Les communautés chrétiennes de Gaza risquent de disparaître
Nos vies sont précieuses. Mais elles ne sont pas plus précieuses que les vies des plus de 20 000 Palestiniens massacrés sous les bombes israéliennes. Chaque mort est indigne. Ne contribuez pas à notre effacement, ni à notre destruction. Dites : chrétiens palestiniens. Dites : chrétiens de Palestine.
Le 20 octobre, des bombardements israéliens ont tué au moins 16 personnes réfugiées dans l’Eglise grecque orthodoxe Saint-Porphyre, la plus vieille église active de Gaza. Elles ont été assassinées parce que palestiniennes. Les deux femmes assassinées la semaine dernière dans la paroisse latine l’ont été parce que leur crime était d’être palestiniennes.
Les communautés chrétiennes de Gaza, déjà minuscules, courent aujourd’hui le risque de disparaître à tout jamais. La fête de Noël célèbre l’éblouissante lumière qui éclôt dans les ténèbres de l’hiver et de l’occupation. En cette saison, il est difficile, voire impossible, d’imaginer cette lumière. Hier, lors de la messe de minuit à Bethléem, nous avions du mal à imaginer que nous sortirons un jour de cette nuit.
Un appel au cessez-le-feu immédiat
Vous, comme de nombreux dirigeants, contribuez par votre complaisance à la continuation du massacre et de l’oppression à Gaza, en Cisjordanie et en Israël. Si vous vous tenez à nos côtés, monsieur Macron, commencez par nous nommer. Et si vous êtes solidaires de nous, alors, appelez au cessez-le-feu immédiat.
Si vous êtes à la hauteur de ce que vous considérez être la mission historique de la France de protéger les chrétiens de Palestine, alors appelez à la fin de l’apartheid, dont les chrétiens palestiniens sont tout aussi victimes que tous les Palestiniens.

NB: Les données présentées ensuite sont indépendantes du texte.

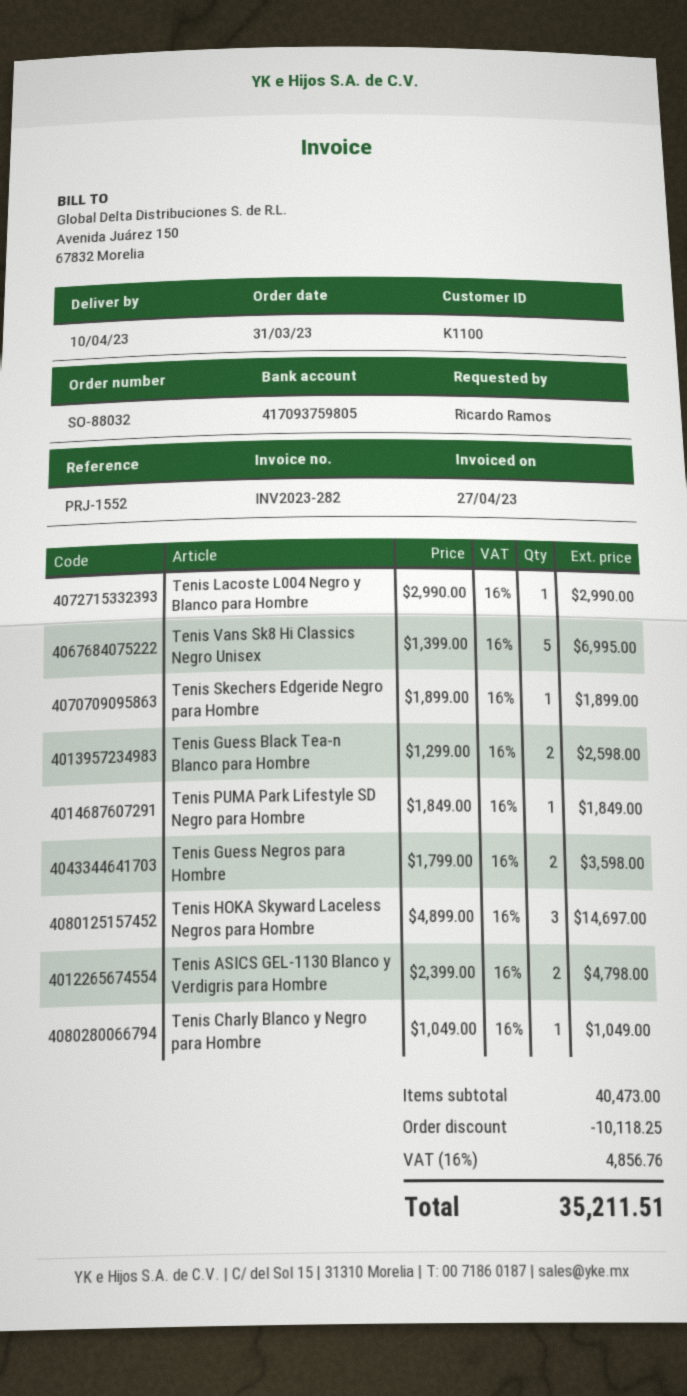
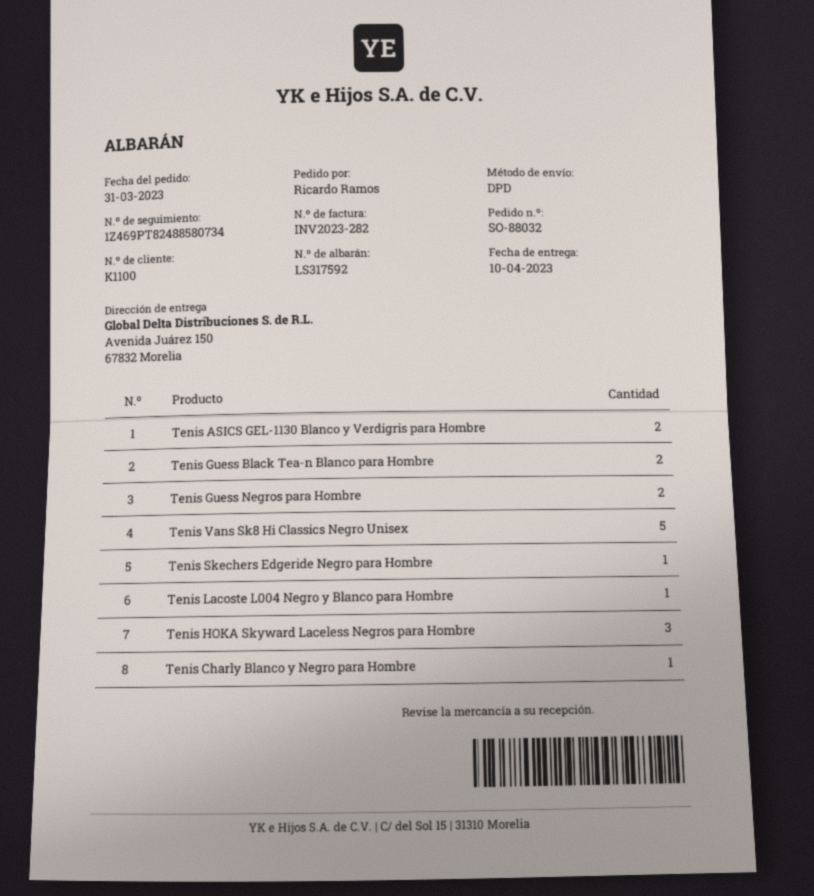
Tenis PUMA Park Lifestyle SD Negro para Hombre: 1 -> none

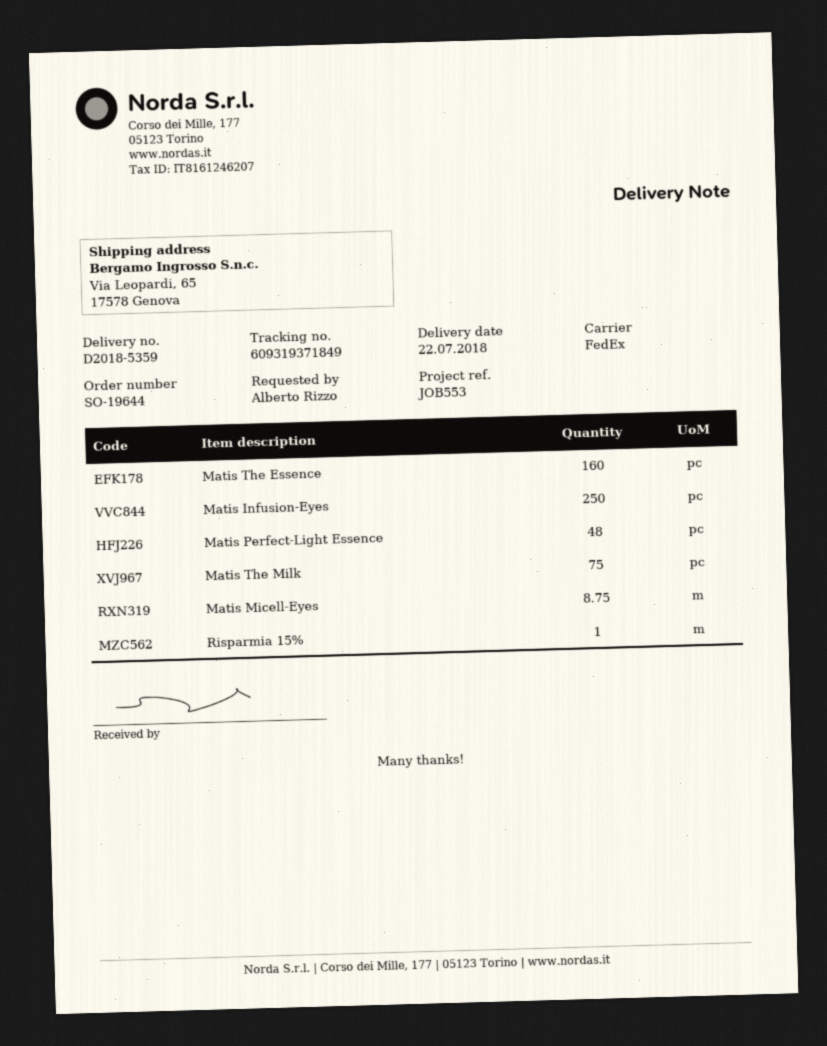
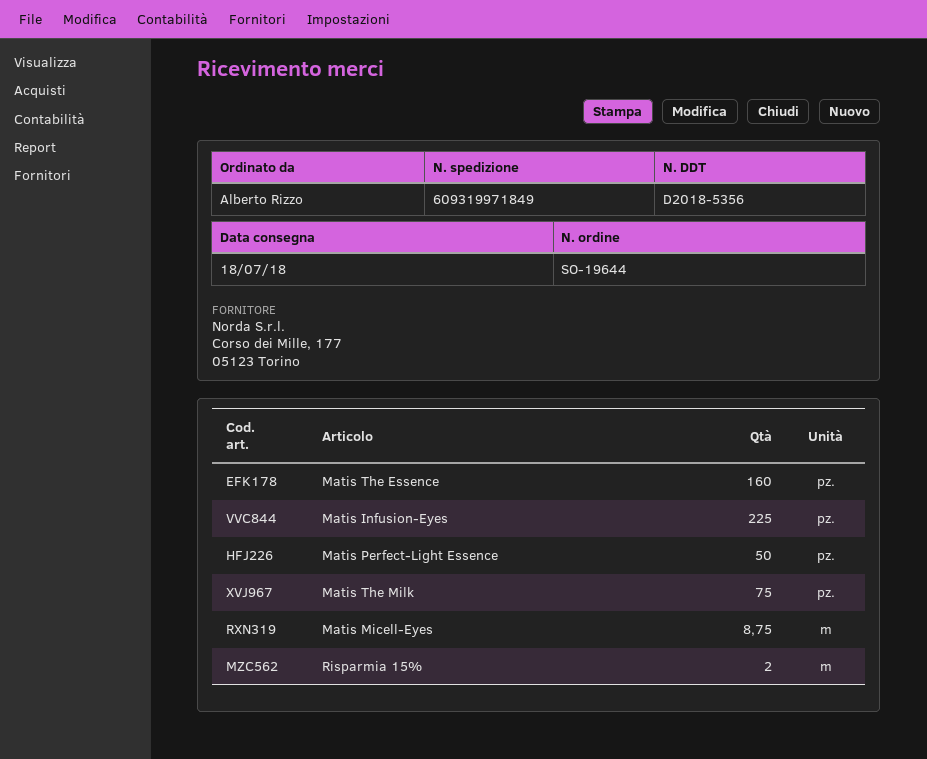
delivery note number: D2018-5359 -> D2018-5356
delivery date: 2018-07-22 -> 2018-07-18
tracking number: 609319371849 -> 609319971849
Matis Infusion-Eyes: 250 -> 225
Matis Perfect-Light Essence: 48 -> 50
Risparmia 15%: 1 -> 2

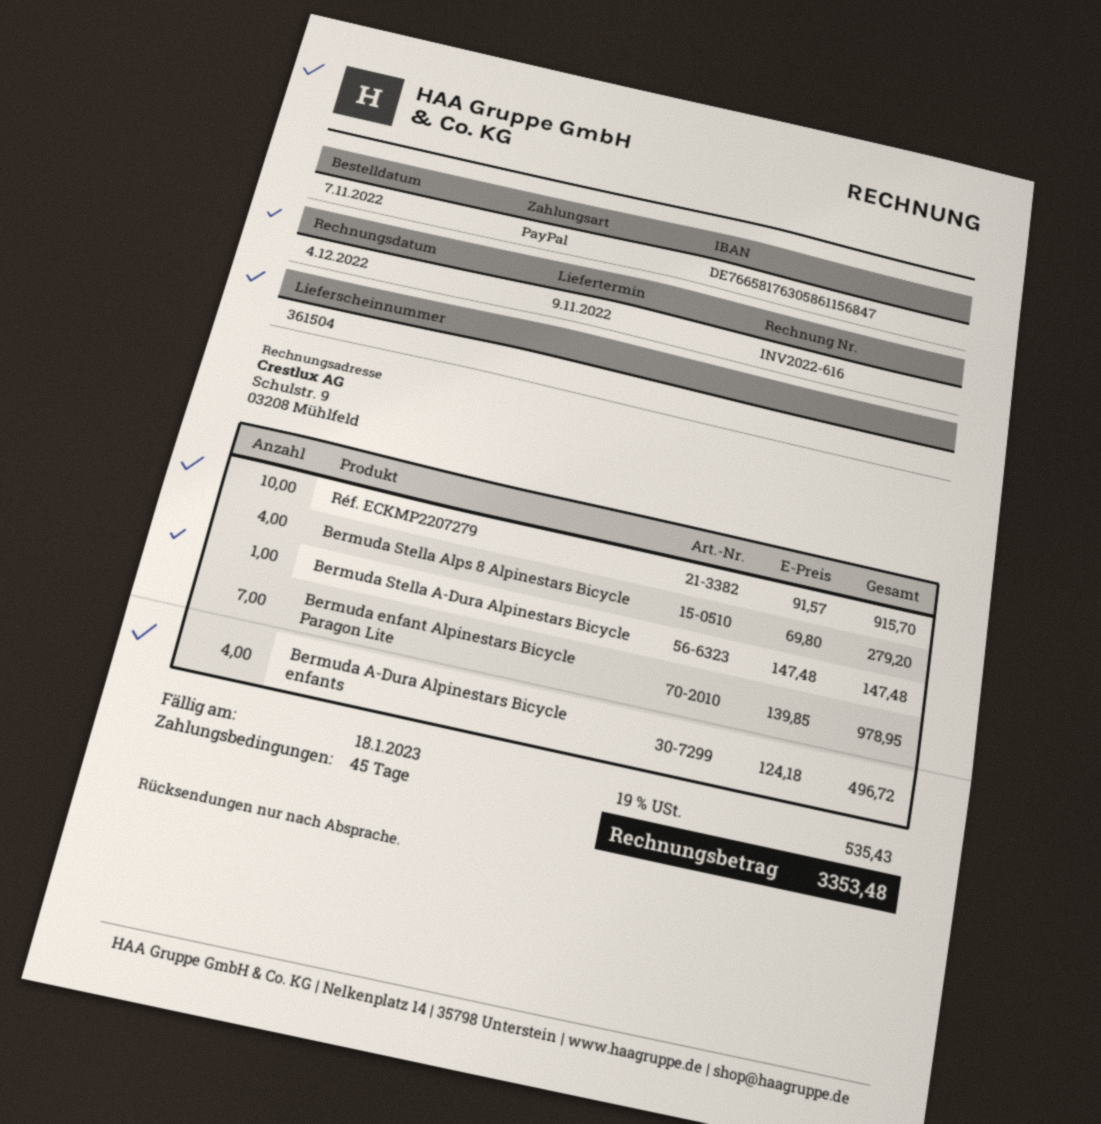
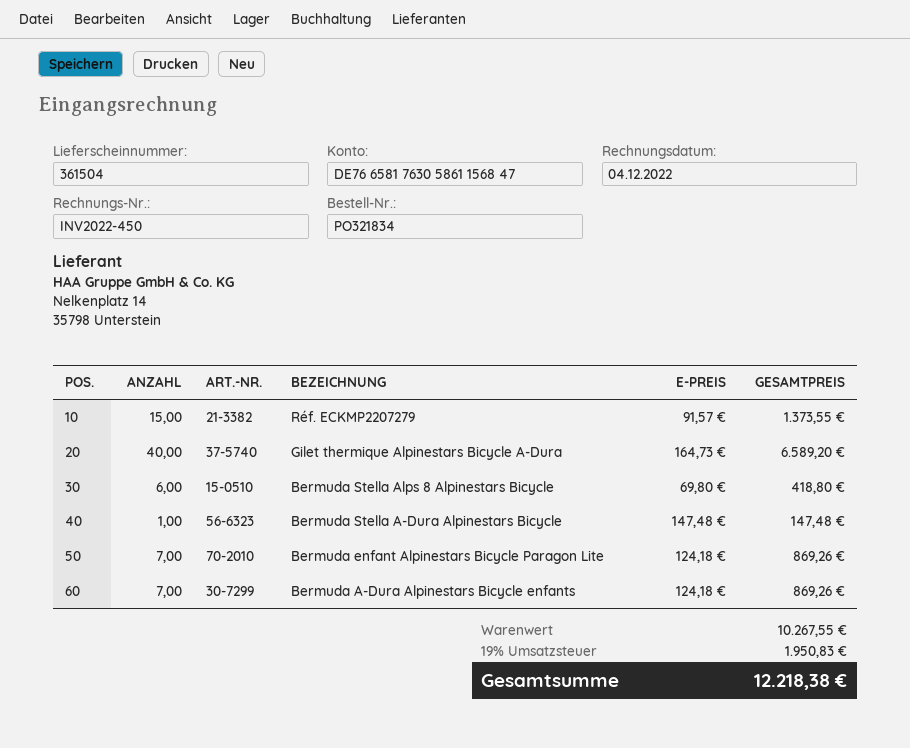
invoice number: INV2022-616 -> INV2022-450
Réf. ECKMP2207279: 10 x 91.57 = 915.70 -> 15 x 91.57 = 1373.55
Bermuda Stella Alps 8 Alpinestars Bicycle: 4 x 69.80 = 279.20 -> 6 x 69.80 = 418.80
Bermuda enfant Alpinestars Bicycle Paragon Lite: 7 x 139.85 = 978.95 -> 7 x 124.18 = 869.26
Bermuda A-Dura Alpinestars Bicycle enfants: 4 x 124.18 = 496.72 -> 7 x 124.18 = 869.26
Gilet thermique Alpinestars Bicycle A-Dura: none -> 40 x 164.73 = 6589.20
tax: 19% = 535.43 -> 19% = 1950.83
total: 3353.48 -> 12218.38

C’est ainsi, seulement, que vous pouvez espérer préserver ce qui reste de nous dans cette terre autrefois sainte, désormais ensanglantée et endeuillée, plongée dans une nuit dont nous ne voyons plus l’issue. Monsieur Macron, il y va de votre responsabilité : il faut nous appeler par notre nom.
Karim Kattan est un écrivain palestinien, né à Jérusalem. Il écrit en anglais et en français. Son premier roman, Le Palais des deux collines, est paru aux éditions Elyzad en 2021 et a reçu le Prix des cinq continents de la francophonie la même année. Son prochain roman, L’Eden à l’aube, est à paraître en 2024.